**WORK TO COMPLETE**
Return all of the entries exactly, with nothing added or left out.

#### DATA IN THIS EXERCISE ####

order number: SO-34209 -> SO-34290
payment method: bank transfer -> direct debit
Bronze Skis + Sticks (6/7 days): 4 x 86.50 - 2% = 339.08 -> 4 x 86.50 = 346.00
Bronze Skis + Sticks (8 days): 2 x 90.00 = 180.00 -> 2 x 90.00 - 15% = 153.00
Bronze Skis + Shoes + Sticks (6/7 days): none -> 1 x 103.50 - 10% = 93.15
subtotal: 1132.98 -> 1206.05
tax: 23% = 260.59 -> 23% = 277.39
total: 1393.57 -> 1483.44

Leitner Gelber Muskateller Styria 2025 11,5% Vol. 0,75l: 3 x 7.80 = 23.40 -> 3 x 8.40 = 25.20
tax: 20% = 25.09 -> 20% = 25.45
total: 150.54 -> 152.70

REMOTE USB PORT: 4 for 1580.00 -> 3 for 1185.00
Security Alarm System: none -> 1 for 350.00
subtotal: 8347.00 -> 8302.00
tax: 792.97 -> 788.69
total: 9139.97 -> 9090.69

####

**SOLUTION TO THIS EXERCISE**
order number: SO-34209 -> SO-34290
payment method: bank transfer -> direct debit
Bronze Skis + Sticks (6/7 days): 4 x 86.50 - 2% = 339.08 -> 4 x 86.50 = 346.00
Bronze Skis + Sticks (8 days): 2 x 90.00 = 180.00 -> 2 x 90.00 - 15% = 153.00
Bronze Skis + Shoes + Sticks (6/7 days): none -> 1 x 103.50 - 10% = 93.15
subtotal: 1132.98 -> 1206.05
tax: 23% = 260.59 -> 23% = 277.39
total: 1393.57 -> 1483.44

Leitner Gelber Muskateller Styria 2025 11,5% Vol. 0,75l: 3 x 7.80 = 23.40 -> 3 x 8.40 = 25.20
tax: 20% = 25.09 -> 20% = 25.45
total: 150.54 -> 152.70

REMOTE USB PORT: 4 for 1580.00 -> 3 for 1185.00
Security Alarm System: none -> 1 for 350.00
subtotal: 8347.00 -> 8302.00
tax: 792.97 -> 788.69
total: 9139.97 -> 9090.69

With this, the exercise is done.